Unemployed Americans attend a National Career Fair
Mark Ralston | AFP | Getty Images
Unemployed Americans attend a National Career Fair

While todays news about jobs in the service sector looks like good news, theres a strong possibility that it is evidence of a headfake.

Jobs in the U.S. service sector expanded in February at the fastest pace in more than five years, according to this mornings report from the Institute for Supply Management. The ISM service-sector index rose to 59.7 last month, from 59.4 in January. We've now had six straight months of service sector job growth.

Here's what worries me. While job growth is great, it is only one side of the economic question. If job growth outpaces consumer spending, were setting ourselves up for a brutal reckoning.

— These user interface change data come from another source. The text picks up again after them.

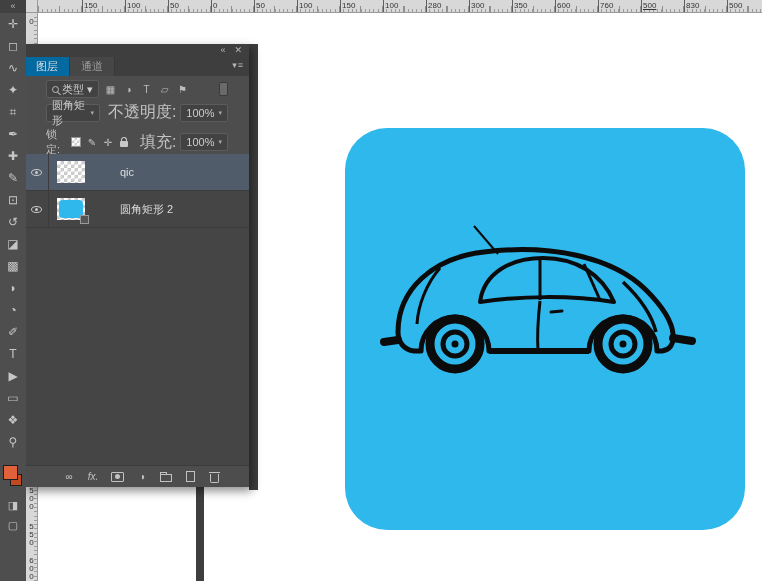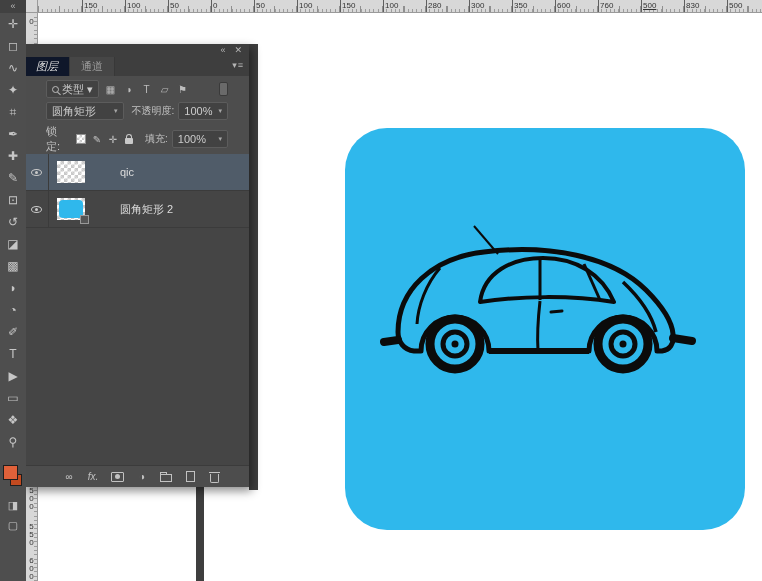--- a/index.html
+++ b/index.html
@@ -49,7 +49,7 @@
   .panel-header span { cursor:pointer; }
   .panel-tabs { height:19px; background:#3e3e3e; display:flex; align-items:flex-end; position:relative; }
   .tab { padding:0 11px; height:19px; line-height:19px; font-size:11px; color:#9a9a9a; background:#464646; border-right:1px solid #383838; cursor:pointer; }
-  .tab.active { background:#0f172a; color:#dddddd;font-style:italic; }
+  .tab.active { background:#0369a1; color:#dddddd; }
   .panel-menu { position:absolute; right:5px; top:3px; color:#b5b5b5; font-size:9px; cursor:pointer; letter-spacing:1px; }
 
   .prow { display:flex; align-items:center; margin:4px 21px; }

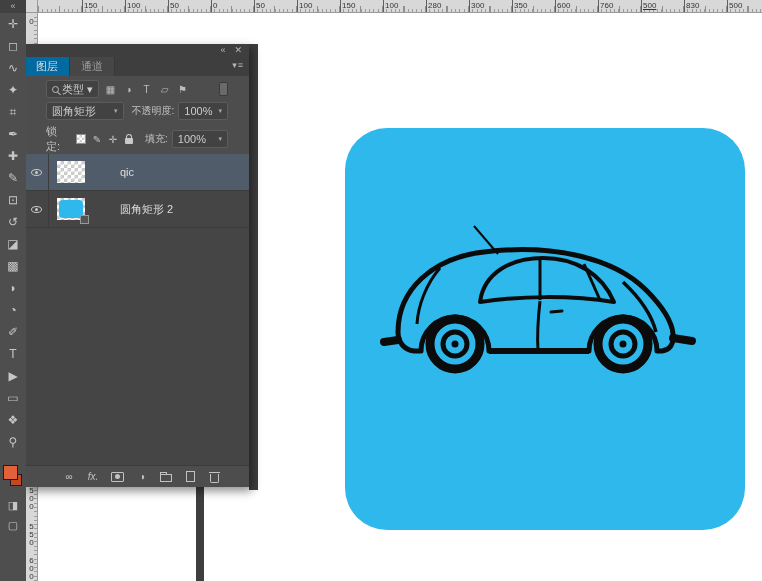--- a/index.html
+++ b/index.html
@@ -64,7 +64,7 @@
   .select .arrow { margin-left:auto; color:#a8a8a8; font-size:7px; }
   .sel-blend { width:92px; }
   .sel-small { width:58px; }
-  .lbl { margin:0 4px 0 8px; color:#c2c2c2; font-size:10px; white-space:nowrap; }
+  .lbl { margin:0 4px 0 8px; color:#c2c2c2; font-size:16px; white-space:nowrap; }
   .lbl0 { margin-right:3px; color:#c2c2c2; }
   .lockbtns { display:flex; }
   .lock-btn { width:16px; height:16px; display:flex; align-items:center; justify-content:center; color:#c0c0c0; font-size:10px; cursor:pointer; }

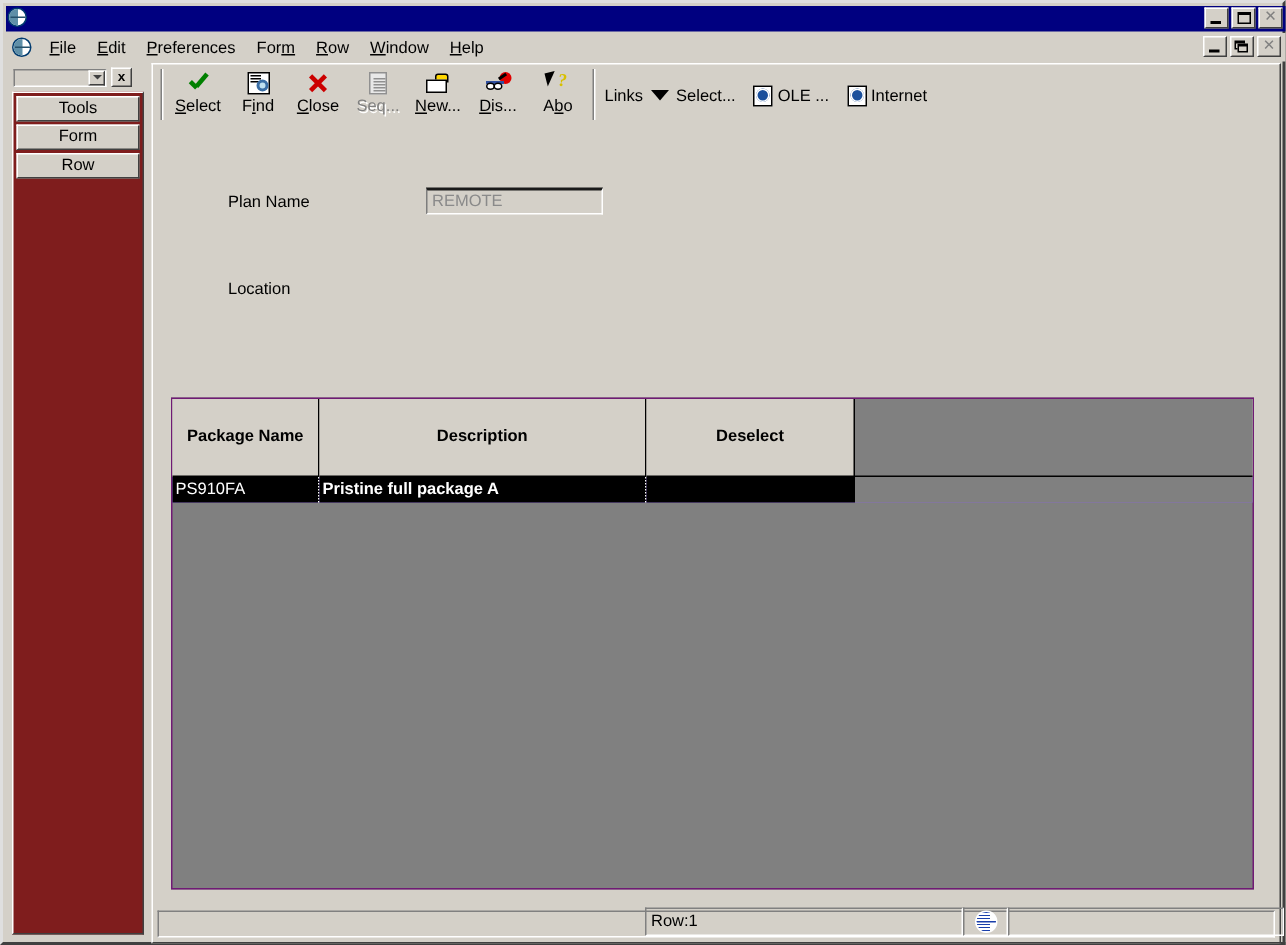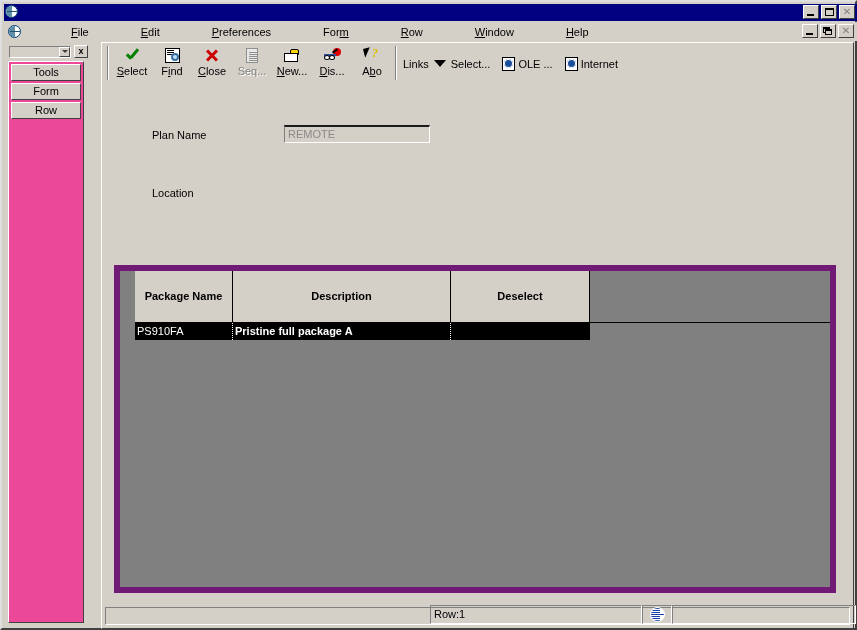--- a/index.html
+++ b/index.html
@@ -112,7 +112,6 @@
     background: #d4d0c8;
     display: flex;
     align-items: center;
-    gap: 38px;
   }
   #menubar .mb-icon { margin-left: 4px; margin-right: 5px; }
   .menu-item {

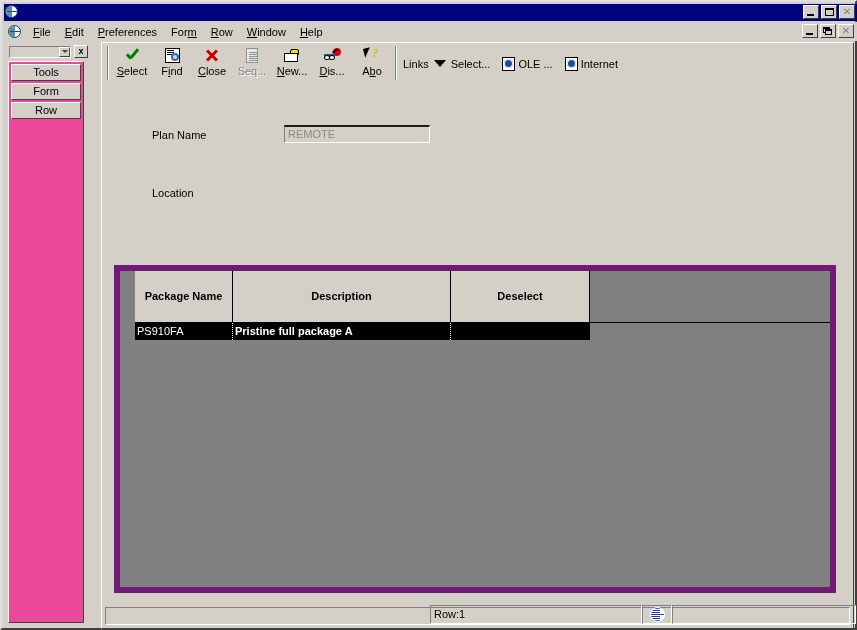--- a/index.html
+++ b/index.html
@@ -183,8 +183,8 @@
   #sidebar-panel {
     position: absolute;
     left: 3px; top: 19px;
-    width: 76px; height: 562px;
-    background: #ec4899;
+    width: 88px; height: 562px;
+    background: #7f1d1d;
     box-sizing: border-box;
     border-top: 1px solid #ffffff;
     border-left: 1px solid #ffffff;

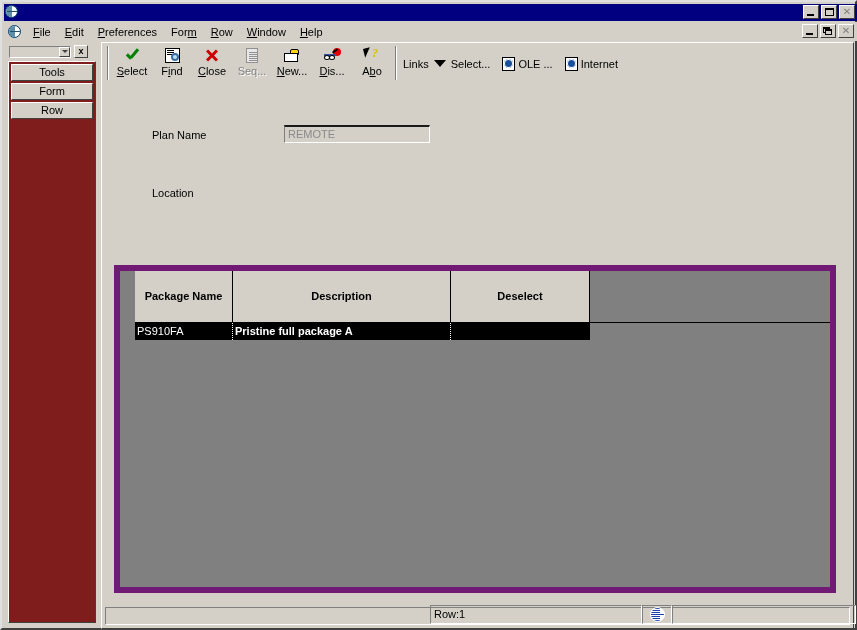--- a/index.html
+++ b/index.html
@@ -627,7 +627,7 @@
     </div>
 
     <div class="flabel" style="left:50px; top:86px;">Plan Name</div>
-    <div class="ffield" style="left:182px; top:82px; width:146px; height:18px;">REMOTE</div>
+    <div class="ffield" style="left:182px; top:82px; width:118px; height:18px;">REMOTE</div>
 
     <div class="flabel" style="left:50px; top:144px;">Location</div>
 

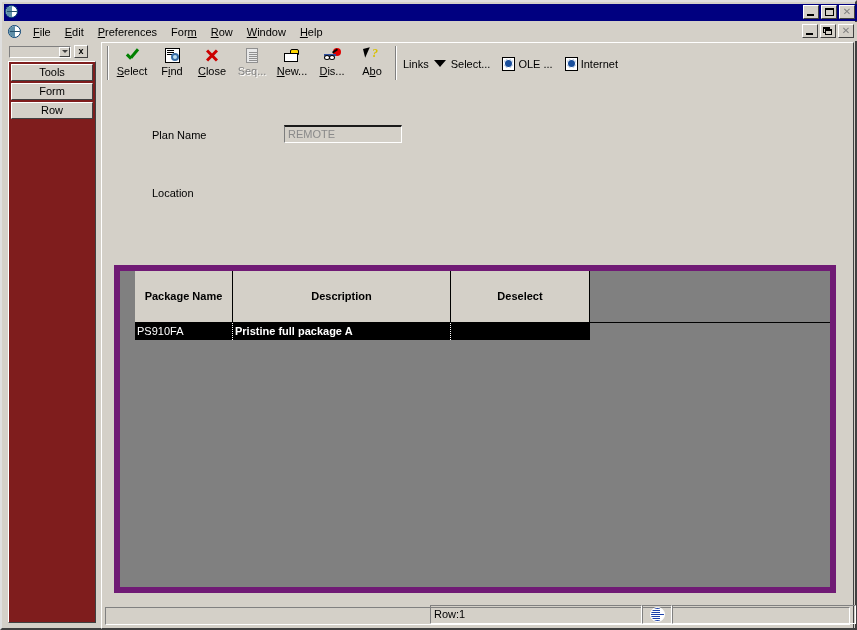--- a/index.html
+++ b/index.html
@@ -361,8 +361,7 @@
     width: 722px; height: 328px;
     background: #808080;
     box-sizing: border-box;
-    border: 6px solid #701a75;
-    padding-left: 15px;
+    border: 1px solid #701a75;
   }
   #grid-header {
     display: flex;

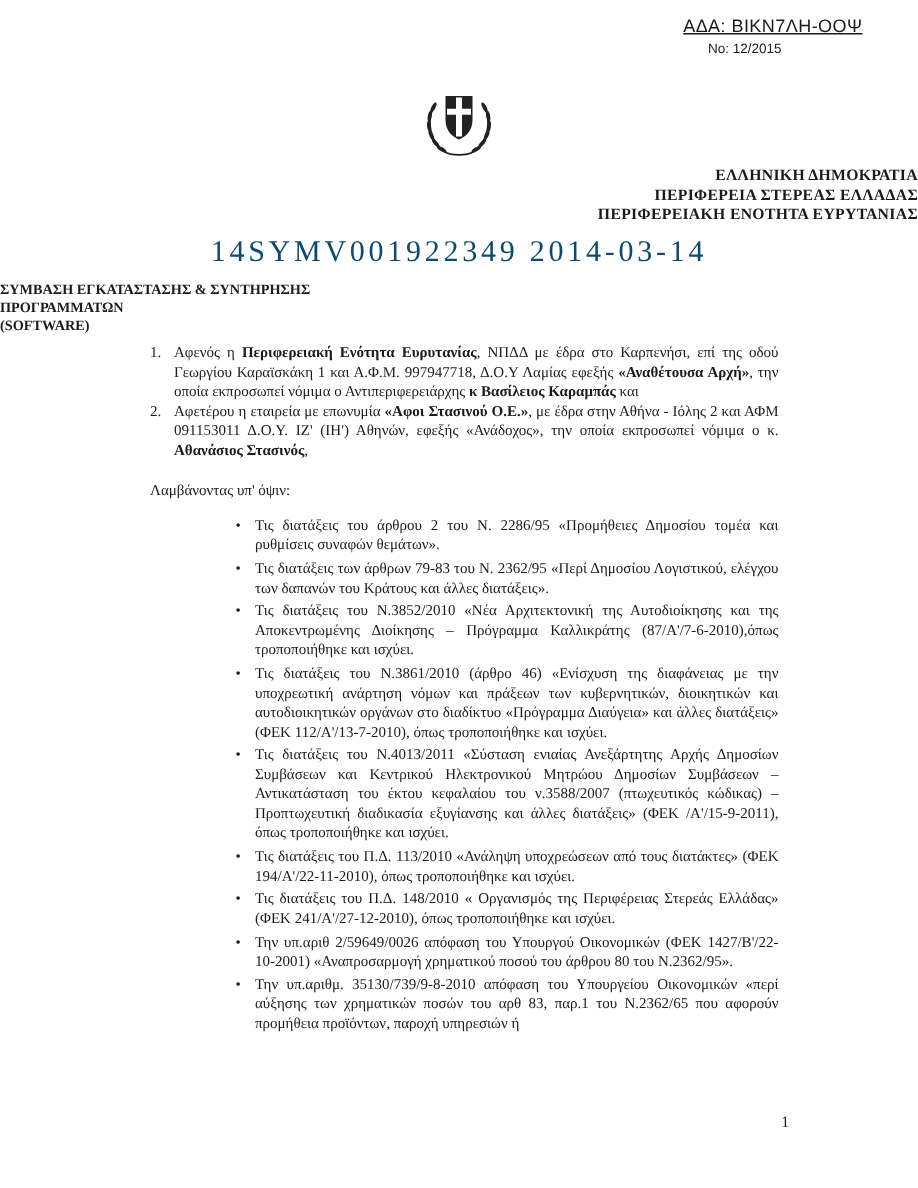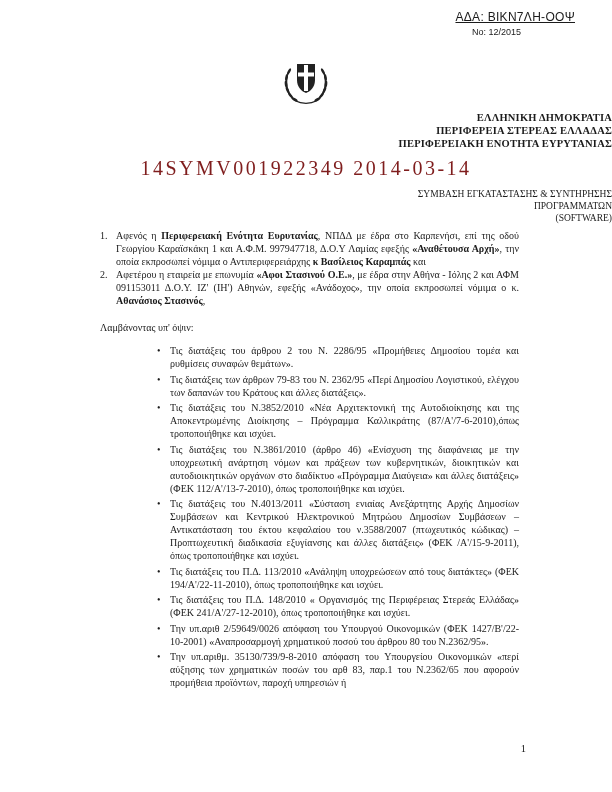--- a/index.html
+++ b/index.html
@@ -74,7 +74,7 @@
       <div>ΠΕΡΙΦΕΡΕΙΑΚΗ ΕΝΟΤΗΤΑ ΕΥΡΥΤΑΝΙΑΣ</div>
     </div>
 
-  <div class="stamp" style="color: #7f1d1d;">14SYMV001922349 2014-03-14</div>
+  <div class="stamp" style="color: #0c4a6e;">14SYMV001922349 2014-03-14</div>
 
   <div class="title">
       <div>ΣΥΜΒΑΣΗ ΕΓΚΑΤΑΣΤΑΣΗΣ &amp; ΣΥΝΤΗΡΗΣΗΣ</div>

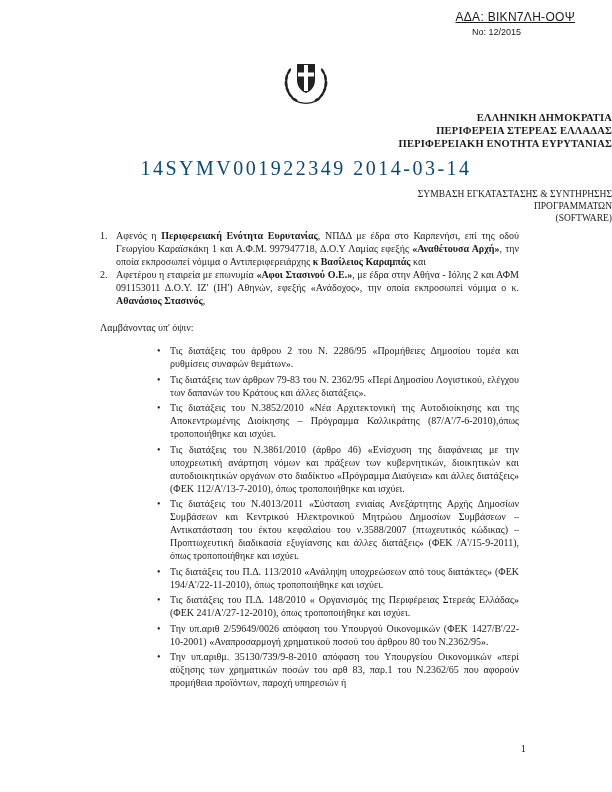--- a/index.html
+++ b/index.html
@@ -17,8 +17,8 @@
     font-weight:bold;font-size:10.5px;line-height:13px;letter-spacing:.2px;}
   .stamp{position:absolute;top:157px;left:0;right:0;text-align:center;
     font-size:20px;letter-spacing:2.5px;color:#9a9a9a;white-space:nowrap;}
-  .title{position:absolute;top:188px;left:0;right:0;text-align:right;
-    font-weight:normal;font-size:9.5px;line-height:12px;}
+  .title{position:absolute;top:188px;left:0;right:0;text-align:left;
+    font-weight:bold;font-size:9.5px;line-height:12px;}
   .content{position:absolute;left:100px;top:229px;width:419px;
     font-size:10px;line-height:13px;}
   .intro{margin:0;}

And the news on consumer spending isnt great. Real consumer spending on services fell 0.1 percent in January after a 0.2 percent increase in the prior month. Consumer confidence is falling. According to Discover Financial Services' (DFS) monthly consumer-spending index, consumer confidence fell in February.

How can consumers and businesses be headed in opposite directions? I think it might be the influence of the payroll tax-cut. The Obama administration believed the payroll tax cut would be an economic stimulus, leading to increased consumer spending. I wouldnt be surprised if many businesses had the same expectations, ramping up hiring to meet the new demand.

But the payroll tax cut didn't work. As we predicted here at NetNet, consumers saved far more of the tax savings than the Obama administration predicted.

In short, this good jobs number may just be evidence of a government induced mass delusion on the part of businesses about the future of consumer spending.